In this first study of the age- sex- and ethnicity-specific risks of death and cardiovascular complications associated with out-of-office BP, at young age, relative risk was high and absolute risk low, whereas with advancing age relative risk associated with out-of-office BP decreased and absolute risk increased. These observations underscore the need for a lifecourse approach to the management of hypertension. They highlight the necessity to start antihypertensive treatment early in young and middle-aged adults for primary prevention, in particular in women, who compared with men have the same relative risk. In older people, BP lowering treatment should aim at the prevention of disabling complications and extending years lived without disability.

Novelty and Significance.

What is new?

In a participant-level meta-analysis, we recorded out-of-office blood pressure (BP), either daytime ambulatory (n=12,624) or home (n=5297) BP in 17,921 participants enrolled from 17 populations. Subsequently, mortality and cardiovascular events were recorded. Using multivariable Cox regression, floating absolute risk was computed across four age bands (≤60, 61–70, 71–80 and >80 years) and 5 systolic or 5 diastolic BP categories.

What is relevant?

• Over 236,491 person-years, 3855 people died and 2942 cardiovascular events occurred.

• From 110/65 mm Hg, risk log-linearly increased with higher out-of-office systolic/diastolic BP.

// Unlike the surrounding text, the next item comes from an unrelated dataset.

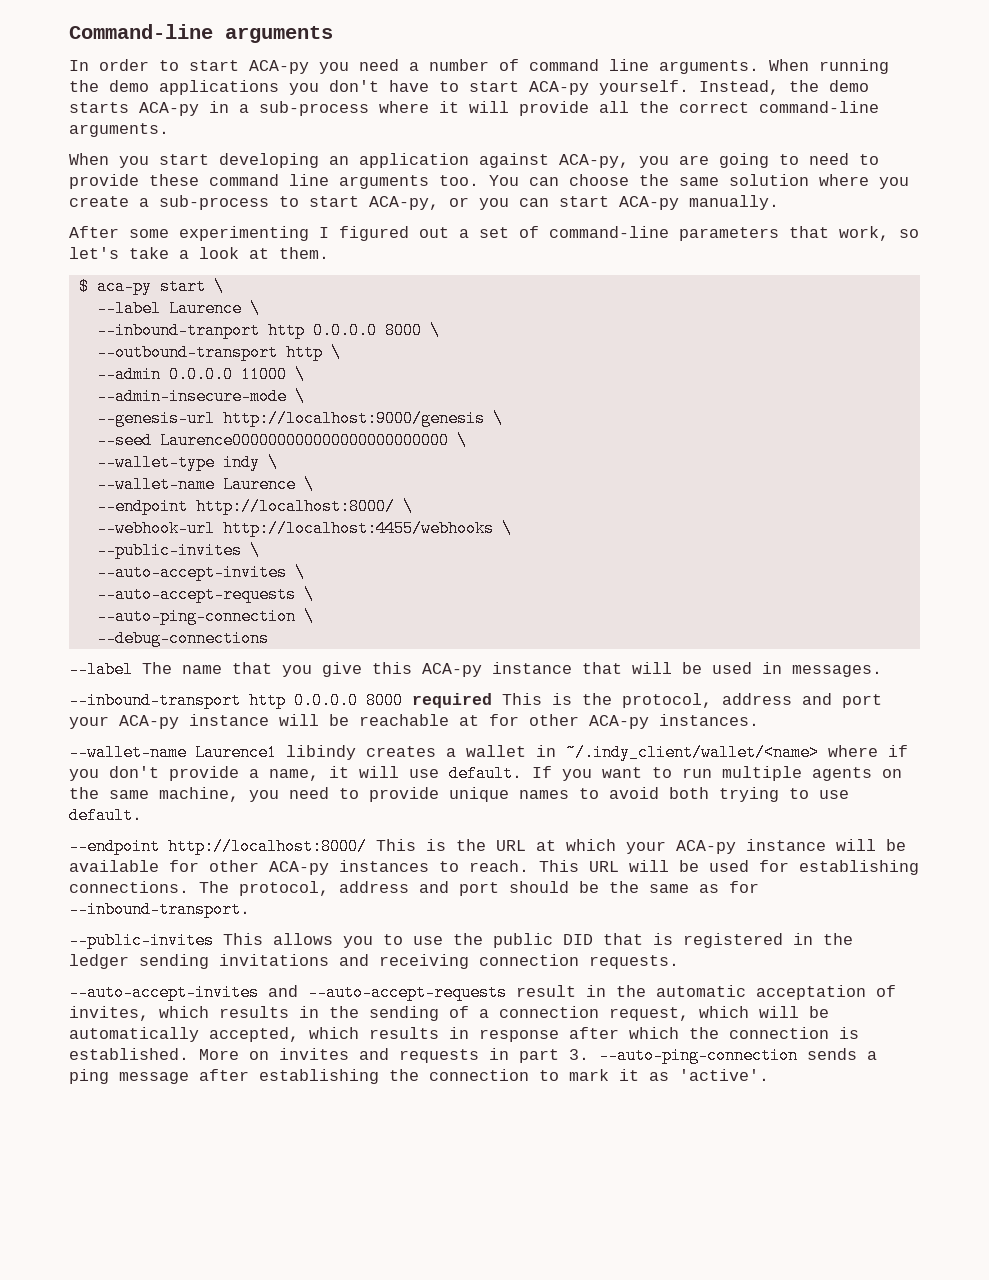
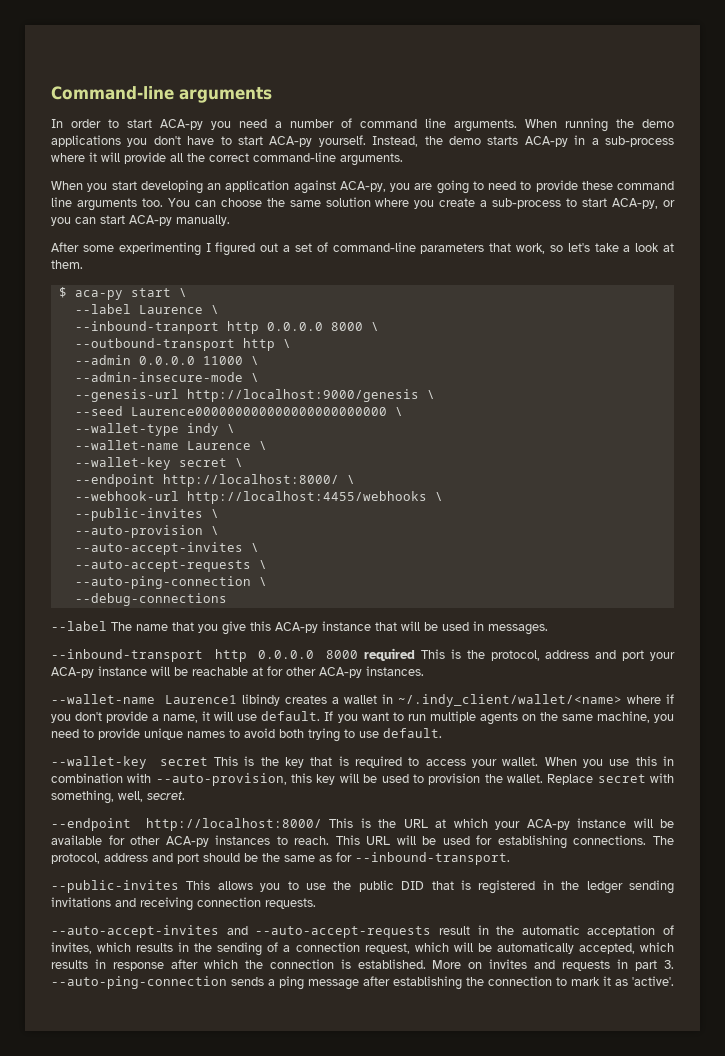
+ --wallet-key secret \
+ --auto-provision \
+ --wallet-key secret This is the key that is required to access your wallet. When you use this in combination with --auto-provision, this key will be used to provision the wallet. Replace secret with something, well, secret.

• From ≤60 to >80 years, rates per 1000 person-years increased from 4.4 to 86.3 for all-cause mortality and from 4.1 to 59.8 for cardiovascular events.

• From ≤60 to > 80 years, hazard ratios per 20-mm Hg increment in systolic out-of-office BP decreased from 1.42 (1.19–1.69) to 1.09 (1.05–1.12) for all-cause mortality and from 1.70 (1.51–1.92) to 1.12 for cardiovascular events.

• These age-related trends were similar for out-of-office diastolic BP and were generally consistent in both sexes and across ethnicities.

Summary

Adverse health outcomes were directly associated with out-of-office BP in adults. At young age, absolute risk associated with out-of-office BP was low, but relative risk high, whereas with advancing age relative risk decreased and absolute risk increased. These observations highlight the need of a lifecourse approach for the management of hypertension.